Тем временем я знакомилась с нравами французской провинции — от политических страстей до состязаний рыбаков. Чудный городок, приветствовавший рождение Жана Лафонтена, еще помнил о разрушениях, перенесенных в 1918 году. Недалеко, на набережной Марны, стоял памятник Павшим, а на старой ферме, где, говорят, останавливался Наполеон, размещался Американский общественный центр, который посещала вся городская молодежь: он находился в моем ведении. Как хороша была эта французская ферма, устроенная с американским комфортом, какая веселая досталась мне комната, какой замечательной оказалась кухня местной поварихи, — она умела придать самым простым блюдам наилучший вкус, что теперь встречается только в провинции. Нежно благоухавшая кухня, обильная, не жирная пища без особых выдумок, но стремившаяся к совершенству. Перед каждой трапезой директор центра, его жена и я склоняли головы над тарелками, и хозяин дома молился за всех обыкновенными словами, которые приходили ему на ум. На набережной Марны я отвечала на приветствия прохожих и вместе с молодежью отправлялась на крепостные стены старинного замка графов Шампанских.
Недалеко, в десяти километрах от Шато-Тьерри, простирался лес Белло, где в июне 1918 года американцы вели смертельную битву — 2300 мертвых покоятся под крестами кладбища рядом с часовней. И все лето родные погибших, а иногда их уцелевшие товарищи приезжали поклониться могилам. Они останавливались возле Мемориала, и если я была свободна, директор просил меня сопровождать приезжих в Белло. Я усаживалась в их большую американскую машину, и мы медленно ехали по узкой сельской дороге. Тогда, в 1925 году, стоимость франка катастрофически падала, но доллар оставался твердой валютой, а Америка — могущественной страной.
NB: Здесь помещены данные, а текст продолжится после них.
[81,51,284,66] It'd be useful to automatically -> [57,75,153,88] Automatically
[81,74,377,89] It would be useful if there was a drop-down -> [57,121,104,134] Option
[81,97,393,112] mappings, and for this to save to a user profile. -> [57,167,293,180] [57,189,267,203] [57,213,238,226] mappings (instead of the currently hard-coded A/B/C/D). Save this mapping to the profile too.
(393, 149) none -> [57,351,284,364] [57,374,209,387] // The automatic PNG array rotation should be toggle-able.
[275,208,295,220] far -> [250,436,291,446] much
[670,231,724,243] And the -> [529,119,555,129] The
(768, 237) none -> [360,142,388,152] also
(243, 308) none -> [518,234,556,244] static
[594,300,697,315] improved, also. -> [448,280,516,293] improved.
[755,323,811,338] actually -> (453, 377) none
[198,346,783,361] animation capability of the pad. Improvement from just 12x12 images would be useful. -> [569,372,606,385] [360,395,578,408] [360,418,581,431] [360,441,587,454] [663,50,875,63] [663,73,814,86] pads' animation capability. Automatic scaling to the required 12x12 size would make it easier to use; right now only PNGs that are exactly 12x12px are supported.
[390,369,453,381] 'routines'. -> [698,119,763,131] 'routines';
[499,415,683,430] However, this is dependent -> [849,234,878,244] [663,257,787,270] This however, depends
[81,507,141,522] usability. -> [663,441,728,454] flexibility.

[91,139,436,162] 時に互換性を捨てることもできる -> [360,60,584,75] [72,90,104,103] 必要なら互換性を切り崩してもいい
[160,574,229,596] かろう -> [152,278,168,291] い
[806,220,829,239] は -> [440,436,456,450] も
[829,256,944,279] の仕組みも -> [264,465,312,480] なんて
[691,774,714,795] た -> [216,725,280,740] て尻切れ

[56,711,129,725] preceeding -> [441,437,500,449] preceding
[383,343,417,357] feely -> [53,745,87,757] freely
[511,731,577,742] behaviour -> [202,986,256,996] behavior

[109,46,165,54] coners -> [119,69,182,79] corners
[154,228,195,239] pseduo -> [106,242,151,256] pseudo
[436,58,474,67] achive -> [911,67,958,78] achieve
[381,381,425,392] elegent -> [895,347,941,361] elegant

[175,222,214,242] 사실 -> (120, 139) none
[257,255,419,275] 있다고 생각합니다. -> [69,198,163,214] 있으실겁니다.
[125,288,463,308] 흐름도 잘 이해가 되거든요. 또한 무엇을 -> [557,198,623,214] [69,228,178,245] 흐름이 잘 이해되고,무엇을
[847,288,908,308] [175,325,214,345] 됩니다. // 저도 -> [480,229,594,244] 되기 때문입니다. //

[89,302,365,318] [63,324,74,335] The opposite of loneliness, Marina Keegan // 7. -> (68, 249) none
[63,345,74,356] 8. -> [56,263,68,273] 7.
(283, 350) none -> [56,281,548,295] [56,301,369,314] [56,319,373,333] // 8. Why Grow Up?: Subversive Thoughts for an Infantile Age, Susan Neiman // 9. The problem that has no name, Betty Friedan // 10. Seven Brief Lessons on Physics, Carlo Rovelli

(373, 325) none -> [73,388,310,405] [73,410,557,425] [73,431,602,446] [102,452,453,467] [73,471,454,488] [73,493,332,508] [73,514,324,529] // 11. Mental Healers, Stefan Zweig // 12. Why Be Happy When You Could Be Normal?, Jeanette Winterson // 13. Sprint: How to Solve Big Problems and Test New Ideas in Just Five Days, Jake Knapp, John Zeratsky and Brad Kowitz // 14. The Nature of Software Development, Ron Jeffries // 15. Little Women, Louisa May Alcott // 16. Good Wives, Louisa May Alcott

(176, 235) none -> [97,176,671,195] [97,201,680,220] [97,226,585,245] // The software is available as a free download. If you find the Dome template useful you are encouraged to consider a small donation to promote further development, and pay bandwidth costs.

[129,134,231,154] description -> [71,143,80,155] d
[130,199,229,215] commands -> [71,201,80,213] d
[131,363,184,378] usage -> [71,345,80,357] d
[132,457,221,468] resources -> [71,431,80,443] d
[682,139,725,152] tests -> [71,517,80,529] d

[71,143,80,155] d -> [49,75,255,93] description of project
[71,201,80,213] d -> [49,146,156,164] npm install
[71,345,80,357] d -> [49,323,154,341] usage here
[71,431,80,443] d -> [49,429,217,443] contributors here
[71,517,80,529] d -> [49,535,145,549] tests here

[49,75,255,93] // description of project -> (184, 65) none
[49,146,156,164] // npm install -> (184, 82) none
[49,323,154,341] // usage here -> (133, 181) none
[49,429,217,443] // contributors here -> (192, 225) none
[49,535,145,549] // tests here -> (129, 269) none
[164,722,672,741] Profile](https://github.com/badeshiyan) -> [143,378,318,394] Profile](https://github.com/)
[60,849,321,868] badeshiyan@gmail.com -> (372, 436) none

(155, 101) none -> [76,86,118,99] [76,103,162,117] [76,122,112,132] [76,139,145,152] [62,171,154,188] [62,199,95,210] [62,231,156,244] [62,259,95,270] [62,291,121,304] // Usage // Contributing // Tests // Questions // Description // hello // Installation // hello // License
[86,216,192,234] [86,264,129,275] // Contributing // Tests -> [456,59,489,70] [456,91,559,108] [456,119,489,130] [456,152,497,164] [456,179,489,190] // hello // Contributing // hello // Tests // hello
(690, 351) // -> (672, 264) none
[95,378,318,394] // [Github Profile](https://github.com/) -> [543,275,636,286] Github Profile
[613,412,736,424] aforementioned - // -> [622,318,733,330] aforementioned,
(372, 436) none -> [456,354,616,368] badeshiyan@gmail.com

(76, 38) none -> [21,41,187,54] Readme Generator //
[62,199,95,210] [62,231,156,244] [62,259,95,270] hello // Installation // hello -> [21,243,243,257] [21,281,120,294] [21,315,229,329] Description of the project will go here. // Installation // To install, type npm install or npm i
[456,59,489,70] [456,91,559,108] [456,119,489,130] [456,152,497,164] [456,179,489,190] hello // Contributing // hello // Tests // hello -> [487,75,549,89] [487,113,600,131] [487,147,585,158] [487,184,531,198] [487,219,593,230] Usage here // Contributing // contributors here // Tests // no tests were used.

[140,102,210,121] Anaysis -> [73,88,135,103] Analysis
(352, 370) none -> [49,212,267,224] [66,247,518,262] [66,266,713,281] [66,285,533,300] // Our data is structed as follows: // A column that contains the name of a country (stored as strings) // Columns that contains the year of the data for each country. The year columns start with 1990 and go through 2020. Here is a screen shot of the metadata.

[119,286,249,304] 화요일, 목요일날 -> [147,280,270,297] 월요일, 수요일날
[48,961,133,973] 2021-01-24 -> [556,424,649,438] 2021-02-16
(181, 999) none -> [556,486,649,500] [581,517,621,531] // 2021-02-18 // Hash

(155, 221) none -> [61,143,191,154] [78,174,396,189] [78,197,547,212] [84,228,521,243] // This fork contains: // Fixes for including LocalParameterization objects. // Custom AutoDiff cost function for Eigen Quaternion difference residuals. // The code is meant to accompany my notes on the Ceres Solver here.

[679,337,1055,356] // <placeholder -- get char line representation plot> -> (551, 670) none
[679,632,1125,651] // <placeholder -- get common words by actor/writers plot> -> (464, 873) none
И люди, которые потеряли во Франции сына, мужа, брата, отца, слышали, как и я, крики: «Долой Соединенные Штаты!» или «Предатели!». Через какие-нибудь двадцать лет в похожих обстоятельствах это будет звучать: «Янки, убирайтесь домой». Такая неблагодарность очень меня возмущала, и я подозревала, что авторами этих оскорбительных надписей на стенах являлись мальчишки, которые когда-то регулярно приходили провести свободное время на территории Мемориала.